# WHAT YOU SHOULD DO
How many lines in the records below contain the word "univeral"? Answer with the number and nothing else.

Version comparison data
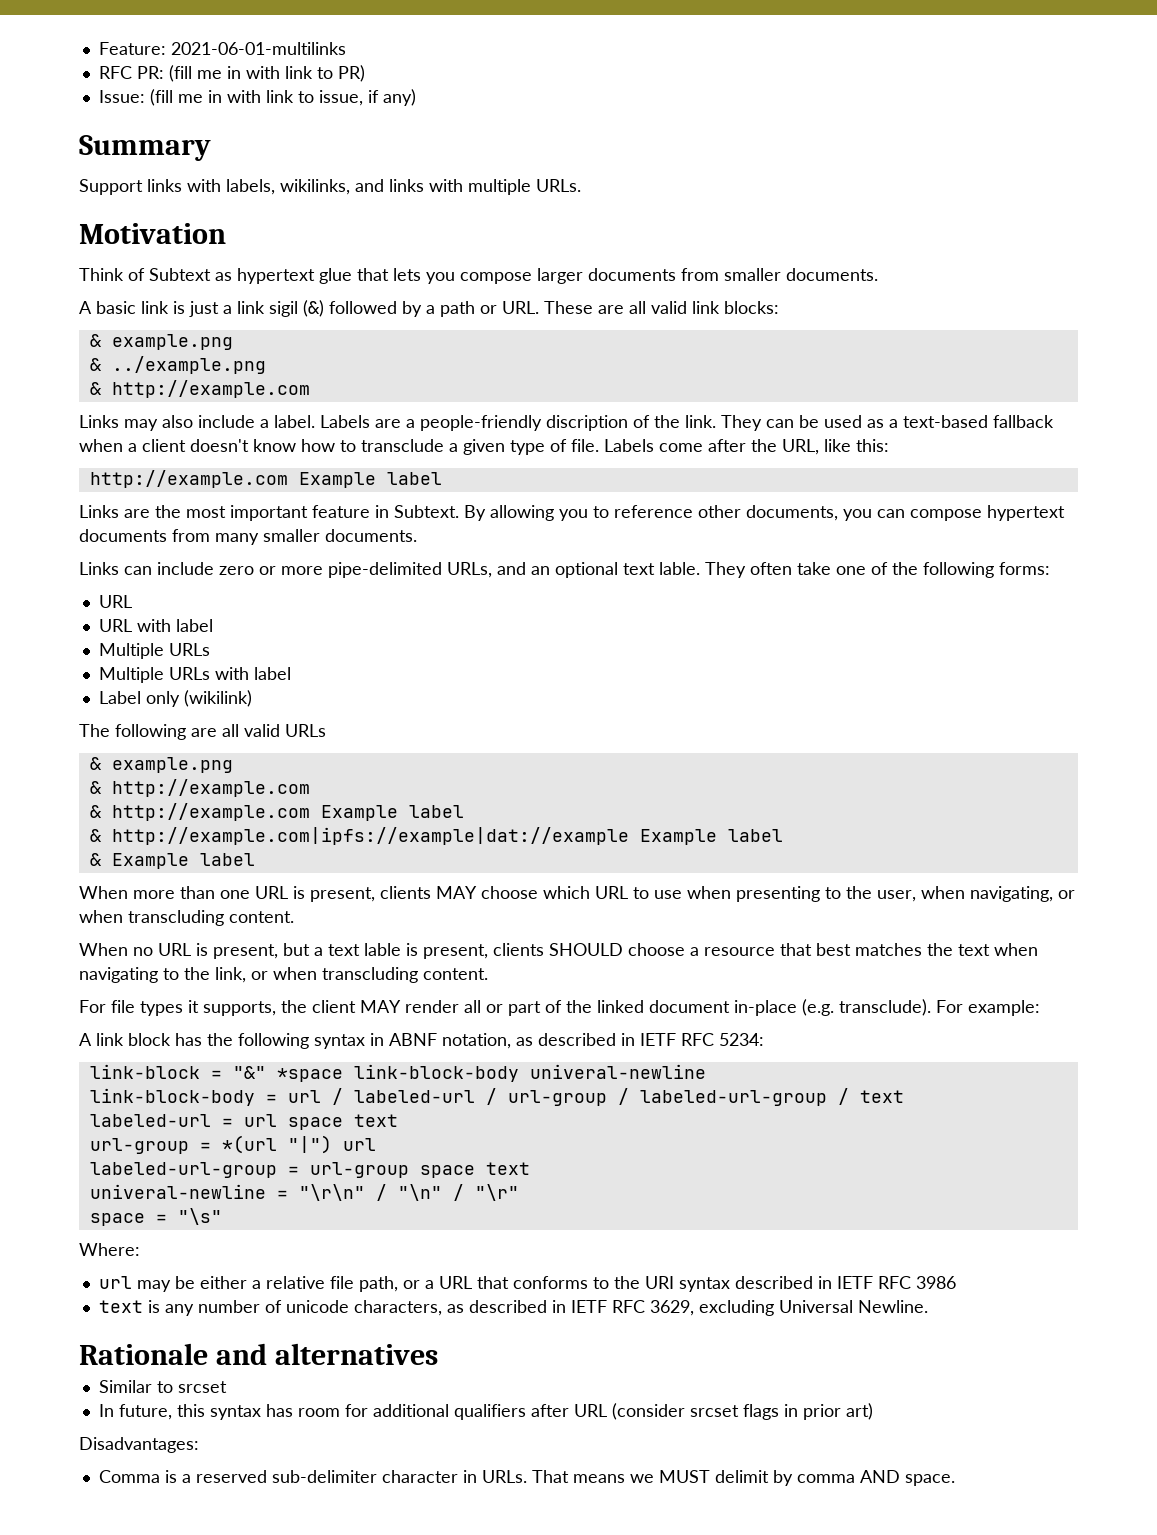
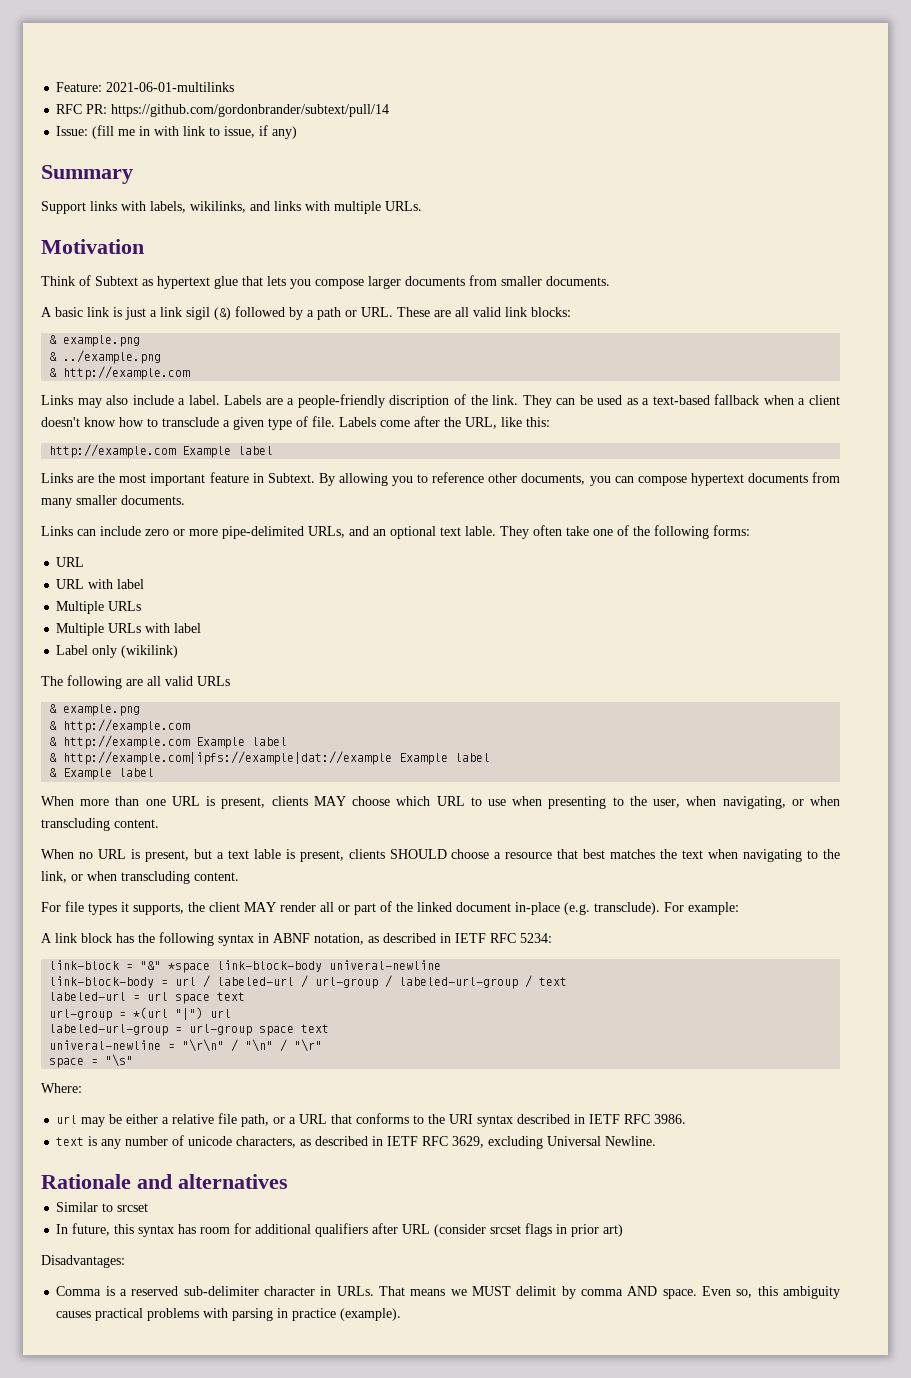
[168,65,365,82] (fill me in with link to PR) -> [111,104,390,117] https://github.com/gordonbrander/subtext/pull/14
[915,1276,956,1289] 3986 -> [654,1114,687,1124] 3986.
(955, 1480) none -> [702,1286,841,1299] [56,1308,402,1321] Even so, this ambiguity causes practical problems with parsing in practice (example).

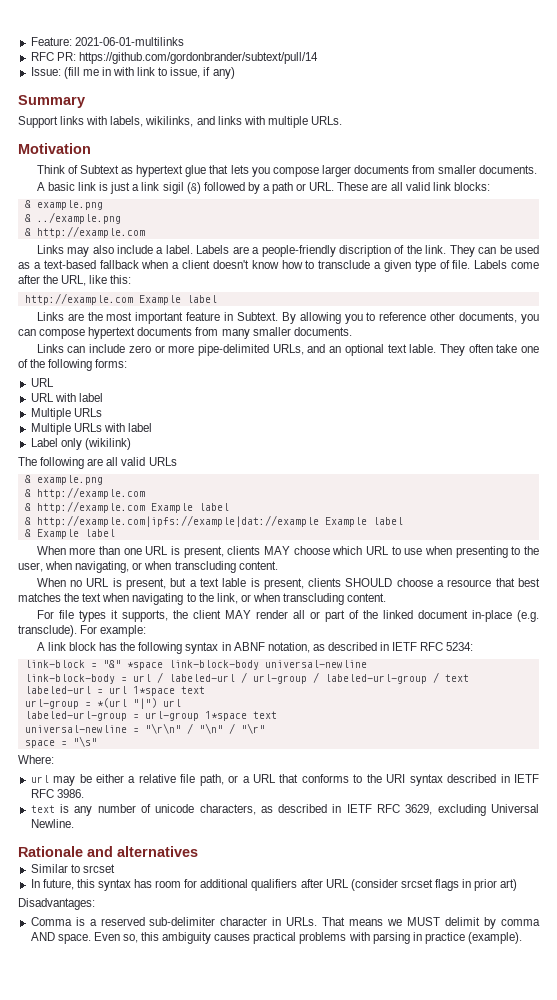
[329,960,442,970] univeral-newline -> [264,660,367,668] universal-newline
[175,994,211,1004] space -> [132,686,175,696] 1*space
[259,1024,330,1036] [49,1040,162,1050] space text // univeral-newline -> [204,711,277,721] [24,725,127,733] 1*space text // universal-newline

# REPLY TO THE TASK
2